Note: The passionfruit and cocoa measures are estimates only as I didn't measure how much I was using at the time.

Vanilla and chocolate passionfruit friands


(Recipe by Stef @ Essential ingredients)

Makes 6

3 egg whites
1/4 c GF flour (I use white wings)
55 gr almond meal
3/4 c icing sugar
92 gr butter, melted
1 tsp vanilla extract
pulp of 6 passionfruits

(To make chocolate passionfruit friands, add 2 tbsp of cocoa with the other dry ingredients)
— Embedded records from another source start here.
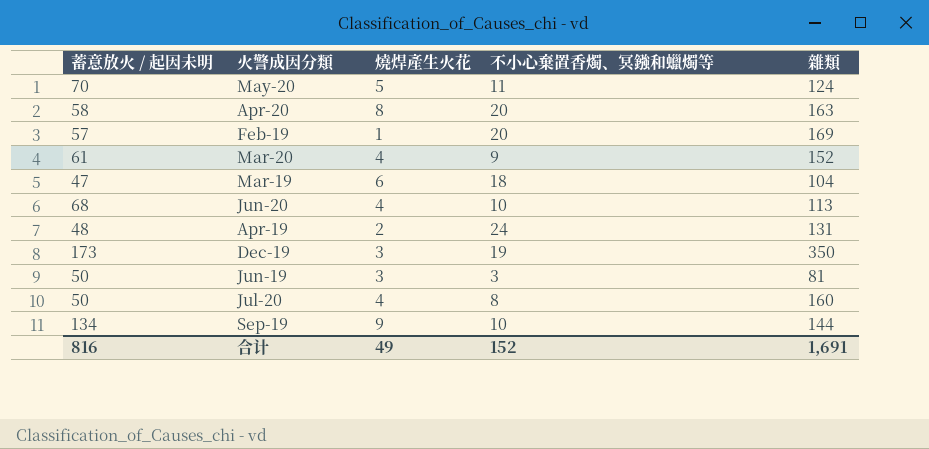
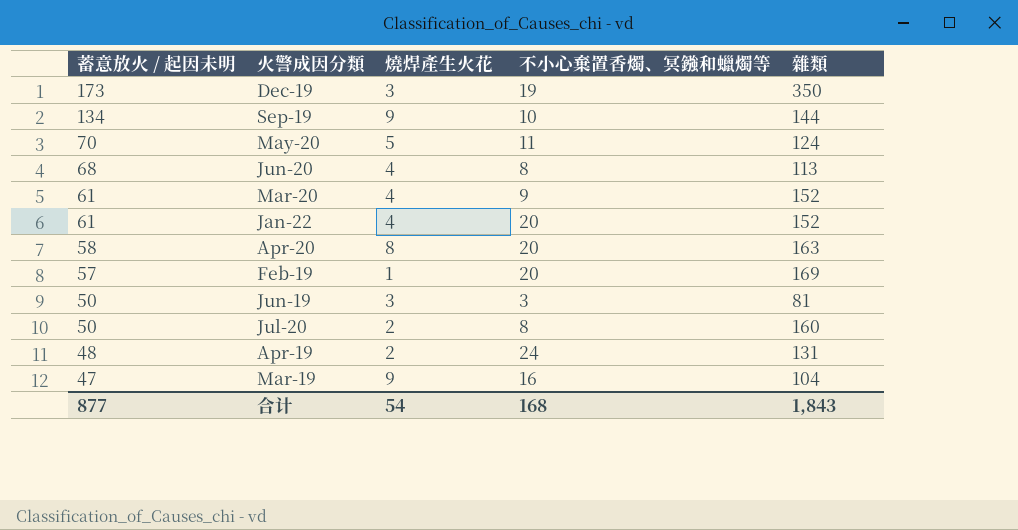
row order: none -> 蓄意放火 / 起因未明 descending
Jun-20 | 不小心棄置香燭、冥鏹和蠟燭等: 10 -> 8
row Jan-22: none -> 61 | 4 | 20 | 152
Jul-20 | 燒焊產生火花: 4 -> 2
Mar-19 | 燒焊產生火花: 6 -> 9
Mar-19 | 不小心棄置香燭、冥鏹和蠟燭等: 18 -> 16
合计 | 蓄意放火 / 起因未明: 816 -> 877
合计 | 燒焊產生火花: 49 -> 54
合计 | 不小心棄置香燭、冥鏹和蠟燭等: 152 -> 168
合计 | 雜類: 1,691 -> 1,843

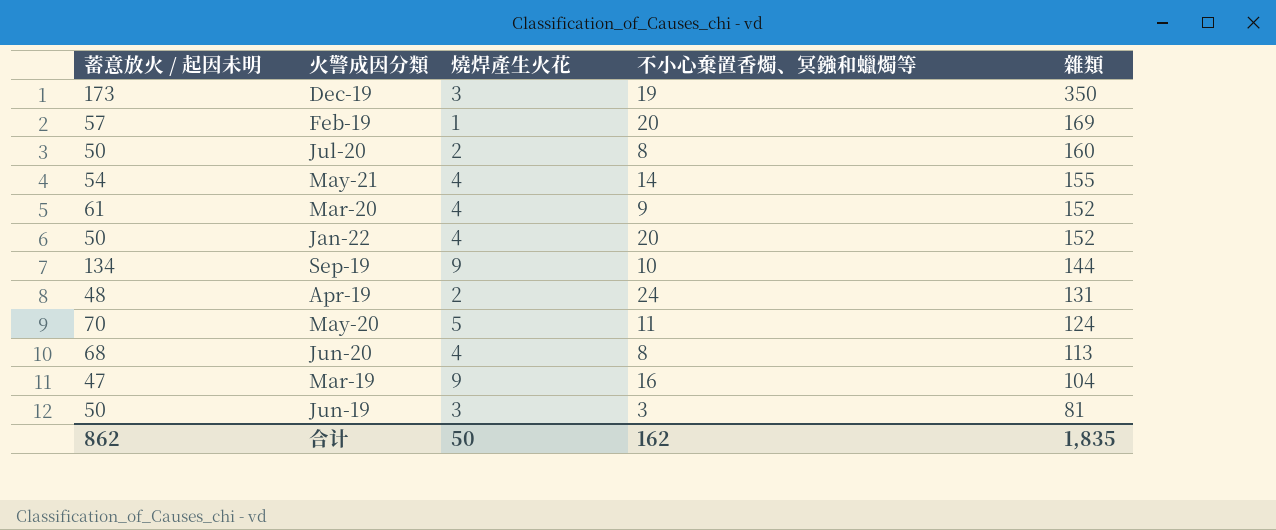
row order: 蓄意放火 / 起因未明 descending -> 雜類 descending
row Apr-20: 58 | 8 | 20 | 163 -> none
row May-21: none -> 54 | 4 | 14 | 155
Jan-22 | 蓄意放火 / 起因未明: 61 -> 50
合计 | 蓄意放火 / 起因未明: 877 -> 862
合计 | 燒焊產生火花: 54 -> 50
合计 | 不小心棄置香燭、冥鏹和蠟燭等: 168 -> 162
合计 | 雜類: 1,843 -> 1,835

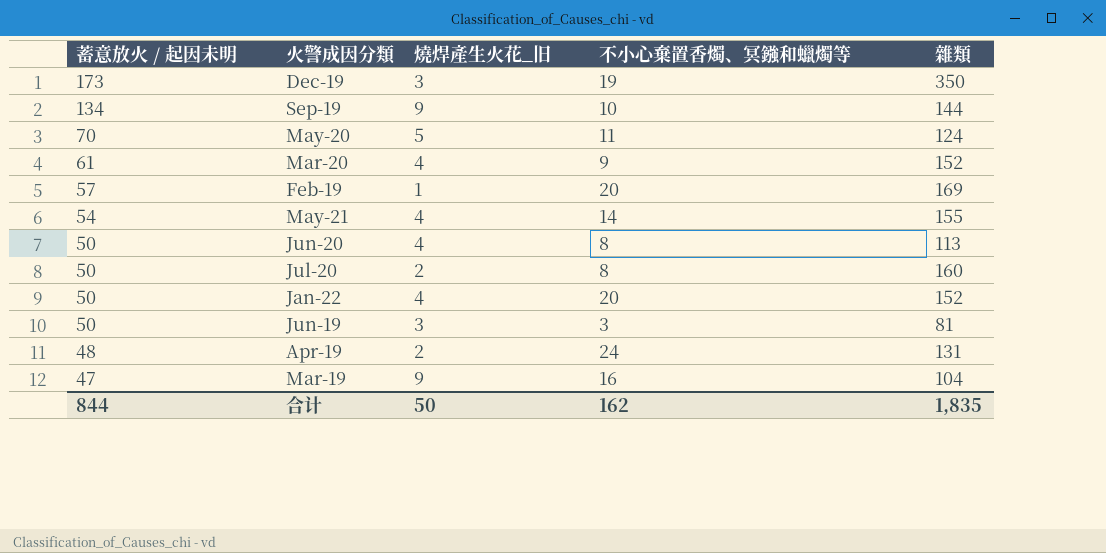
row order: 雜類 descending -> 蓄意放火 / 起因未明 descending
column name: 燒焊產生火花 -> 燒焊產生火花_旧
Jun-20 | 蓄意放火 / 起因未明: 68 -> 50
合计 | 蓄意放火 / 起因未明: 862 -> 844

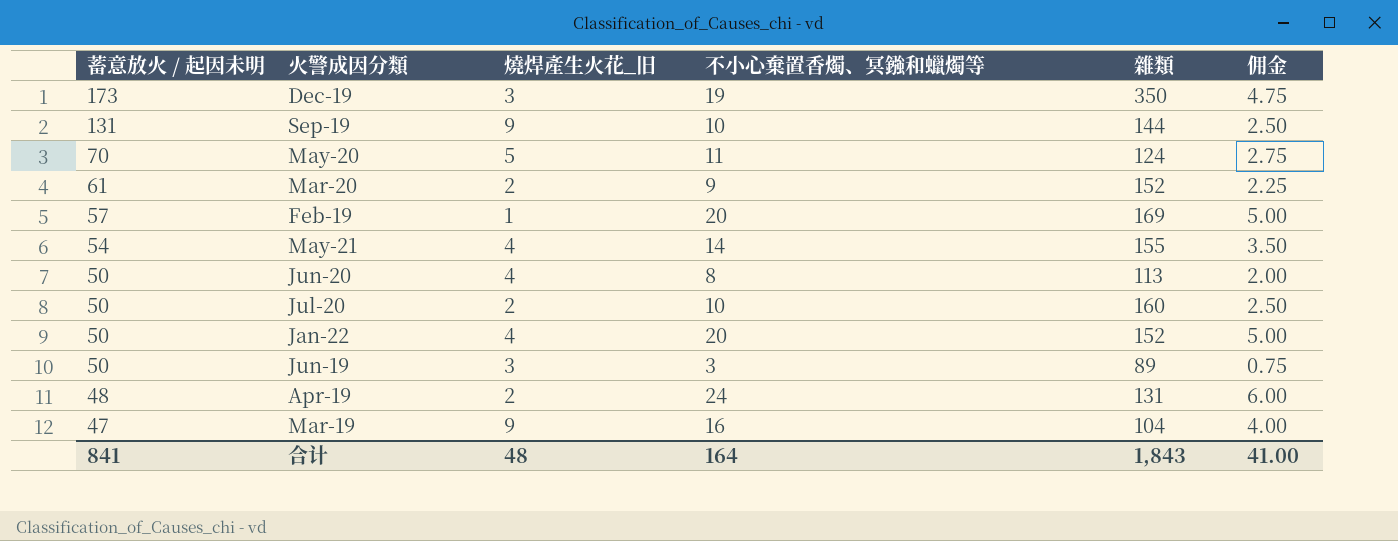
column 佣金 | formula: none -> [不小心棄置香燭、冥鏹和蠟燭等] * 0.25
Sep-19 | 蓄意放火 / 起因未明: 134 -> 131
Mar-20 | 燒焊產生火花_旧: 4 -> 2
Jul-20 | 不小心棄置香燭、冥鏹和蠟燭等: 8 -> 10
Jun-19 | 雜類: 81 -> 89
合计 | 蓄意放火 / 起因未明: 844 -> 841
合计 | 燒焊產生火花_旧: 50 -> 48
合计 | 不小心棄置香燭、冥鏹和蠟燭等: 162 -> 164
合计 | 雜類: 1,835 -> 1,843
Step 1: Making the friand base recipe
Preheat an oven to 180 degrees (160 degrees if using a fan forced oven) and grease six holes of a friand tray.
Melt the butter and set aside to cool. Beat the egg whites in a large bowl with electric beaters until light and fluffy. Sift the almond meal, flour and icing sugar into the egg white mixture. Stir to combine. Add vanilla and pour in the cooled butter, stir to combine.

Step 2: Preparing the passionfruit
Put the passionfruit pulp in a small food processor and blitz until pureed. Pass the pureed pulp through a sieve, reserving the juice.

Add the juice to the friand batter and stir to combine.

Step 3: Cooking
3/4 fill the greased friand holes with batter. Cook for 25 minutes, turning the tray half way through cooking.

1 comment:

  1. Hi there!

    Are you supposed to cook the friands until they a skewer comes out clean or are you just supposed to do 25 minutes without testing?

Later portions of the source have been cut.